WHAT NEEDS TO BE DONE:
Establish the number of lines below that contain the string "path". State that number alone.

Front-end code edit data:
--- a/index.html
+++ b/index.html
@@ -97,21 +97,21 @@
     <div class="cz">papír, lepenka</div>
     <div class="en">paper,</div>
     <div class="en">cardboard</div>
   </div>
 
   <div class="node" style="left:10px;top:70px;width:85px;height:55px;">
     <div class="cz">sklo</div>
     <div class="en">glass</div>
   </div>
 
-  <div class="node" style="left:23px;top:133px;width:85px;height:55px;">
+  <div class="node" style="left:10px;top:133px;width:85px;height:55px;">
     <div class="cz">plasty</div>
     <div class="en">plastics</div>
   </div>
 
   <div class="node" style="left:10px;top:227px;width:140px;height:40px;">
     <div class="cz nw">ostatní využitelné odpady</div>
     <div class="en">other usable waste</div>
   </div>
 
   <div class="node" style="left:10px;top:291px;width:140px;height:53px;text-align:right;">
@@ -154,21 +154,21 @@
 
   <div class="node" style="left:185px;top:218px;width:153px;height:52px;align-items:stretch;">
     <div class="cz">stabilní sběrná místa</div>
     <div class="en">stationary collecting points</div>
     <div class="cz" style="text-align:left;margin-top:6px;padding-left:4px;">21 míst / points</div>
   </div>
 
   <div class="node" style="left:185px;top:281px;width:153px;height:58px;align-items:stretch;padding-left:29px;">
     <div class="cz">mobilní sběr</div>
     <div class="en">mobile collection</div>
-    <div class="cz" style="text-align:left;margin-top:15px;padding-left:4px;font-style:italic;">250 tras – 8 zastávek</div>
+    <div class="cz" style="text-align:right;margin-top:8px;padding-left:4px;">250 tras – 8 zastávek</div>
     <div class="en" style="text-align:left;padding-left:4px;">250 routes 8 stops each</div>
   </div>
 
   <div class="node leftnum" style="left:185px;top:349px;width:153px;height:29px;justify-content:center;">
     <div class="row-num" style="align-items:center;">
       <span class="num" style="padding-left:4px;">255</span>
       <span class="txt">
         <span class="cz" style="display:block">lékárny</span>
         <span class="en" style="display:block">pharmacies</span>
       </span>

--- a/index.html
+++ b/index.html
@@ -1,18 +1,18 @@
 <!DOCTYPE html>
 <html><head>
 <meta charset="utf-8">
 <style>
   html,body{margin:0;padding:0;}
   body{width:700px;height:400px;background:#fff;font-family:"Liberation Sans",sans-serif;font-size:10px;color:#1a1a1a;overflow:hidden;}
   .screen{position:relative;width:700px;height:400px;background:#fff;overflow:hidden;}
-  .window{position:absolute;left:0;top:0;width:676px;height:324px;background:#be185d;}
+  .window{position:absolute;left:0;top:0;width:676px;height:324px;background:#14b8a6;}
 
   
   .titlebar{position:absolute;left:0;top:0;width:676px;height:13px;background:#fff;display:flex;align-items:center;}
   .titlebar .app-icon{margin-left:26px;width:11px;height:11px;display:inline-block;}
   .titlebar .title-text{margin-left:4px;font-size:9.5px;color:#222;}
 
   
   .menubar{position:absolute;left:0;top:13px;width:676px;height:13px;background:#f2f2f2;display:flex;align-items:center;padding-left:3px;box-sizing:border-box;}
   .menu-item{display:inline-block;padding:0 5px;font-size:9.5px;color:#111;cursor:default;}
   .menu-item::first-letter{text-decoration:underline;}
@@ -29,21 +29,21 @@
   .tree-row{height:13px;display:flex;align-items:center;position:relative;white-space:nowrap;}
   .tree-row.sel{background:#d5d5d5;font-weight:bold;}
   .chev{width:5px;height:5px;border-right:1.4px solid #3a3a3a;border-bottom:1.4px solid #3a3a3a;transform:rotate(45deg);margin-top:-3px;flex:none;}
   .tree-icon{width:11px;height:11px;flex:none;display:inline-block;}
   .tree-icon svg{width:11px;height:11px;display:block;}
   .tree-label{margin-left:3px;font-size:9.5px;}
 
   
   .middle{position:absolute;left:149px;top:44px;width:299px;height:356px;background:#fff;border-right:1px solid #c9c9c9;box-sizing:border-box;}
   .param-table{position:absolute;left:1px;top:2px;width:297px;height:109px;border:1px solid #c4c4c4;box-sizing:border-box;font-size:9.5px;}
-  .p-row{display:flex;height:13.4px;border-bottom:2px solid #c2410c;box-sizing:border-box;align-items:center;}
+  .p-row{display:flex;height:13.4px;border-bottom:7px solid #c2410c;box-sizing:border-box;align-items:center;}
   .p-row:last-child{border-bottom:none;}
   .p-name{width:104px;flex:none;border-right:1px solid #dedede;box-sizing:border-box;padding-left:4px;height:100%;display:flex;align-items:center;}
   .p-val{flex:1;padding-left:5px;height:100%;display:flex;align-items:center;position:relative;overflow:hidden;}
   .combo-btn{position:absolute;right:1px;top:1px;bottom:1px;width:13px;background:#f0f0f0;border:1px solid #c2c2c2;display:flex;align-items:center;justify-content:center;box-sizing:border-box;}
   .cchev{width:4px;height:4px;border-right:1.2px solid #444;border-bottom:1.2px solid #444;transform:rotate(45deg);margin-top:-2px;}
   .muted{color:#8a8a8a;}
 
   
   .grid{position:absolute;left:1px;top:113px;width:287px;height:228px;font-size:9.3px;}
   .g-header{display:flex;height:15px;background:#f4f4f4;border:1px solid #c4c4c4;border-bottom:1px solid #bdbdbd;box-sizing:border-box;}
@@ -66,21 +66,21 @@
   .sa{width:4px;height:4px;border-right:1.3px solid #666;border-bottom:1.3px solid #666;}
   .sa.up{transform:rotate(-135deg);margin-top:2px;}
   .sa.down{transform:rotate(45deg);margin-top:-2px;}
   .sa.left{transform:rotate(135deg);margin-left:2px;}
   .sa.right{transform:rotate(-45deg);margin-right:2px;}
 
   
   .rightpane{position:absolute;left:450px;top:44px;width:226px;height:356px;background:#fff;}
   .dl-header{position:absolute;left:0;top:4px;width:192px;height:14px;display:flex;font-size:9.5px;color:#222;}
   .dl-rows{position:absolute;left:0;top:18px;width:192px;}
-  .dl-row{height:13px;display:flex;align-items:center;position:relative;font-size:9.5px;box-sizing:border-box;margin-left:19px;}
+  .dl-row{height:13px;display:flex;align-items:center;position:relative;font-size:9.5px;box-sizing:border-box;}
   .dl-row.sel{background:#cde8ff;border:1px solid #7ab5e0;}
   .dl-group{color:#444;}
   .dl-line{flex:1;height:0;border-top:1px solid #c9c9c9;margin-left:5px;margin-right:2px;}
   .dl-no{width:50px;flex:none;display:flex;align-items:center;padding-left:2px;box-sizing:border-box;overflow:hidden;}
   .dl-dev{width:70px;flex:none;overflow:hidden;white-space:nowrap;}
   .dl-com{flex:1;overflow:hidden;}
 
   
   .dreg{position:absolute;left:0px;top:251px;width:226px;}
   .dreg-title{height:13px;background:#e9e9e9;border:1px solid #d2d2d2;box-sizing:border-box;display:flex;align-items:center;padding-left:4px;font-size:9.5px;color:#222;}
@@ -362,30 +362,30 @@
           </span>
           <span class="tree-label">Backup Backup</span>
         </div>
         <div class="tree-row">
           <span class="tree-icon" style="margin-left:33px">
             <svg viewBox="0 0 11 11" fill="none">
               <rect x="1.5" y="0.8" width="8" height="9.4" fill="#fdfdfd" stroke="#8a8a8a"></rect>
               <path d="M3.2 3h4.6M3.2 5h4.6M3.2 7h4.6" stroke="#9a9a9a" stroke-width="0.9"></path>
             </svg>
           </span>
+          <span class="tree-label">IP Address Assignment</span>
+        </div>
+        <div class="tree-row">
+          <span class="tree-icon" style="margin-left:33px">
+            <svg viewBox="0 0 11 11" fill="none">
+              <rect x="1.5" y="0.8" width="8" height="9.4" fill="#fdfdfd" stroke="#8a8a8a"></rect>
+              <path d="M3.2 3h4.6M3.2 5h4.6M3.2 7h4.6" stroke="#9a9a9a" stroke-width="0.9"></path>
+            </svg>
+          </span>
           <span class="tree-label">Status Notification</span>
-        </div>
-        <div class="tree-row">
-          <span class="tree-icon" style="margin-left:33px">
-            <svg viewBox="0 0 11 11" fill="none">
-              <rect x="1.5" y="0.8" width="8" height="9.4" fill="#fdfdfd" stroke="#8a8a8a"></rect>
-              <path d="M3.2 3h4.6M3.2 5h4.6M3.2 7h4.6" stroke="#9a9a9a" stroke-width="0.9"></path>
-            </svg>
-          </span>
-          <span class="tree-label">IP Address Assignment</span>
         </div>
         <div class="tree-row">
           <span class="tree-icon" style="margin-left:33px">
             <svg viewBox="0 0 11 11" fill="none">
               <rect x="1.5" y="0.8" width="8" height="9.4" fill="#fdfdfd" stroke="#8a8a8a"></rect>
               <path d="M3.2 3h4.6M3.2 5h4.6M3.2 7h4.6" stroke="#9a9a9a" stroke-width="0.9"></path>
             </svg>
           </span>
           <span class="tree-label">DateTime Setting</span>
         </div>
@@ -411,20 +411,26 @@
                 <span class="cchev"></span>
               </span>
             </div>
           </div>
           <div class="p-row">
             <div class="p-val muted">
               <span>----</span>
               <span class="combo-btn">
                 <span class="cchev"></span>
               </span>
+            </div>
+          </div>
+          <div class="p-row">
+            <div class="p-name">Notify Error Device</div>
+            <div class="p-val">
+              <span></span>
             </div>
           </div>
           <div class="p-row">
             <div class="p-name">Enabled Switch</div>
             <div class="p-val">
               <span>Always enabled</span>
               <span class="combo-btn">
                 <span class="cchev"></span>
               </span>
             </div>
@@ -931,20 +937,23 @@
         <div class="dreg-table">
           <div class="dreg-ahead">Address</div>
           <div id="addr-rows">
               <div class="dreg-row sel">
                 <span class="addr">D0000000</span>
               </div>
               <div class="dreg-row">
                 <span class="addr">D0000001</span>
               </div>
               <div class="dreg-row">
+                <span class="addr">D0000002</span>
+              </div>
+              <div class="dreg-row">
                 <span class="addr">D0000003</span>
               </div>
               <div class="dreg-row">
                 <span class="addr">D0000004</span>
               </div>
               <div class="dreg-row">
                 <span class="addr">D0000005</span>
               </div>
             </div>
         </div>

WRITTEN SOLUTION:
4